Wiring is removed at the one end, because there’s copper, the wiring going to the copper recycling process, but also, because the wires go from front to back on the aircraft. If you chop an aeroplane up, and you miss a few wires, and when you pick up the grabber, bunch of aluminium, you lift it up, all those wiring are still attached to the aircraft, you pull the aircraft away and a lot of things can go wrong. So there’s also a combination of recycling but also safety. And then of course, there’s still the materials that we can’t recycle because they have no route towards some sort of new virgin material that can create a new product, either in aviation or in another industry.
H: You previously mentioned specialty equipment for recycling — is there any way to get this to scale better? Thinking about different materials used in the planes, what needs to be done so that recycling and reuse can scale.

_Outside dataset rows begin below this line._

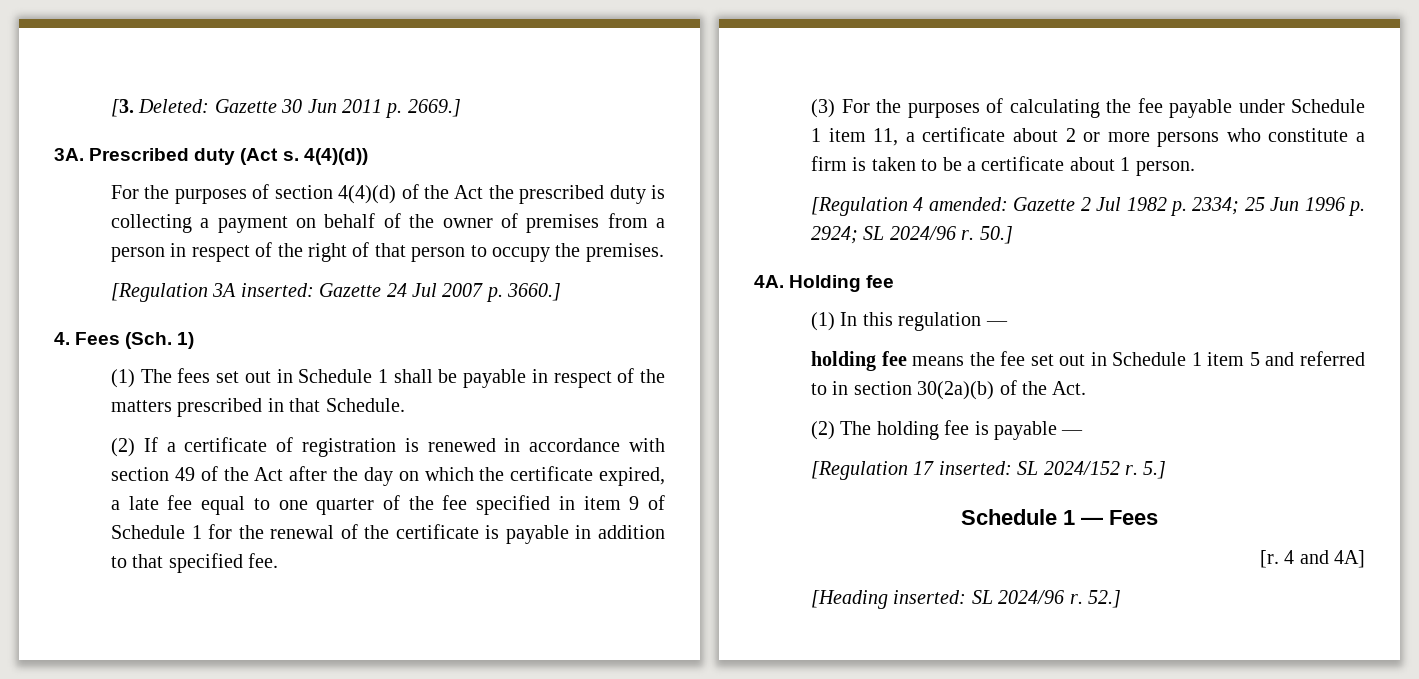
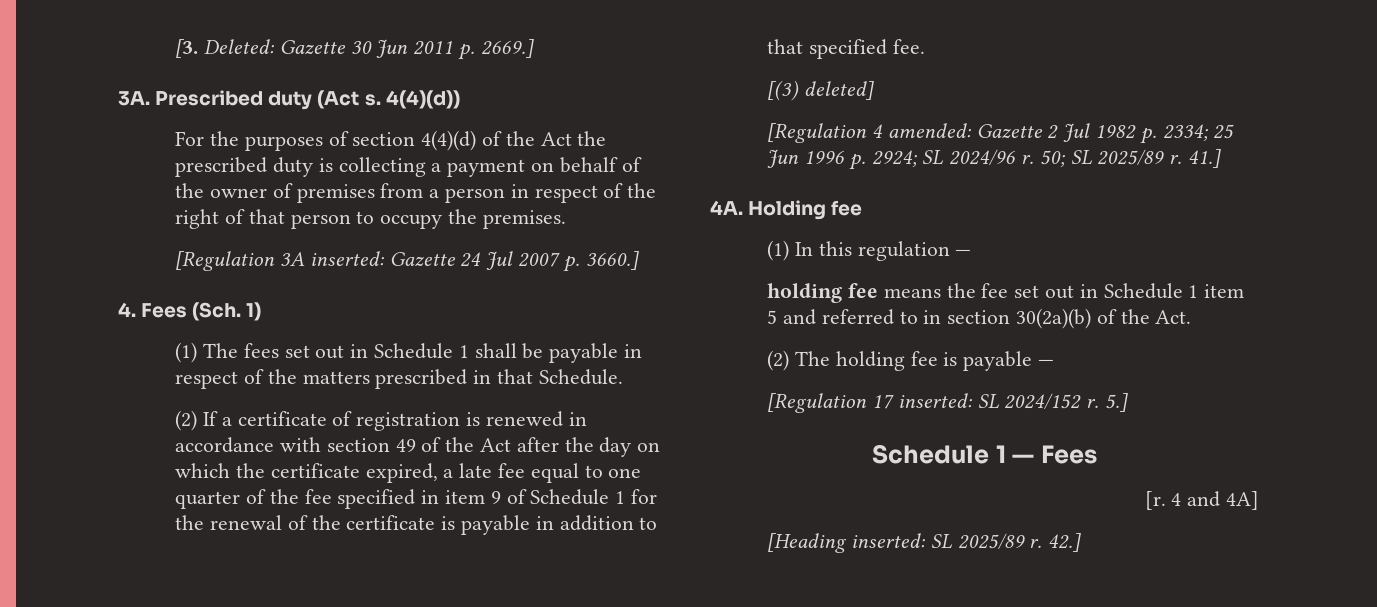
- (3) For the purposes of calculating the fee payable under Schedule 1 item 11, a certificate about 2 or more persons who constitute a firm is taken to be a certificate about 1 person.
+ [(3) deleted]
- 50.]
+ 50; SL 2025/89 r. 41.]
- [Heading inserted: SL 2024/96 r. 52.]
+ [Heading inserted: SL 2025/89 r. 42.]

DJ: So when it comes to the reuse of parts, we follow the aircraft maintenance manual, so any instruction by Boeing, Airbus and given to aircraft producers, saying if you do this you need to deal with in this way, we need to follow as well. There’s one difference obviously, if we remove something, we don’t put another part in place. So that does bring certain challenges. For example, landing gear, if we remove the landing gear, we’re not going to put another landing gear under it. So we follow the AMM, in such a way that the landing gear is still not treated improperly. But just to make sure we continue to process because if you don’t put a gear on it, the aeroplane will drop to the ground. And if you use a jack, and then you start cutting, then the jack will get damaged. So we need to have a solution for that. And we use sleepers for that process as a replacement for the gear, railway sleeper.
When it comes to material recycling, basically what happens is we tap into the industry where material recycling happens for other products — think about cars, washing machines, household infrastructure, all that stuff that you throw away some of them once every 10 years some stuff on a weekly basis. For example, a computer in a cockpit can be recycled by the same process where they do print boards from your laptop and your telephone. So we tap into that. But it also means that we are limited by the equipment and the settings and the financial mechanisms behind those supply chains. But also that infrastructure and the technology.

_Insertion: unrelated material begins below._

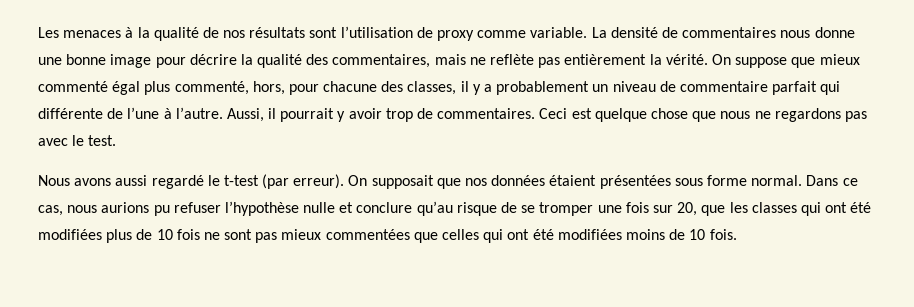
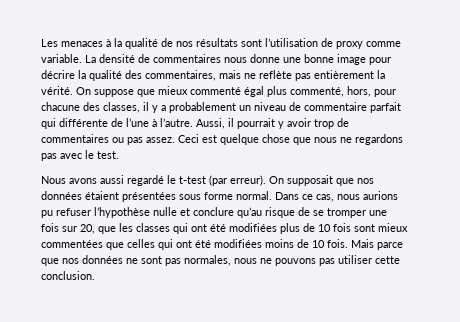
- Aussi, il pourrait y avoir trop de commentaires.
+ Aussi, il pourrait y avoir trop de commentaires ou pas assez.
- Dans ce cas, nous aurions pu refuser l’hypothèse nulle et conclure qu’au risque de se tromper une fois sur 20, que les classes qui ont été modifiées plus de 10 fois ne sont pas mieux commentées que celles qui ont été modifiées moins de 10 fois.
+ Dans ce cas, nous aurions pu refuser l’hypothèse nulle et conclure qu’au risque de se tromper une fois sur 20, que les classes qui ont été modifiées plus de 10 fois sont mieux commentées que celles qui ont été modifiées moins de 10 fois.
+ Mais parce que nos données ne sont pas normales, nous ne pouvons pas utiliser cette conclusion.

For example, a lot of those shredder companies that shred cars and stuff, at the end they use a magnet to take out to steel, they use an eddy current to separate metal from non-metal, that is obviously optimised for the recycling of cars and washing machines with a high steel content but you can take it out with a magnet. Aircraft have a high aluminium content. So they do need to slow down the process because the bucket aluminium, which is typical when they recycle cars, can’t handle a flow of something with 80% aluminium in it. So they need to slow it down a little bit or they need to at least make sure that the guy who’s removing the aluminium that comes out that he moves a bit of it faster than he normally does.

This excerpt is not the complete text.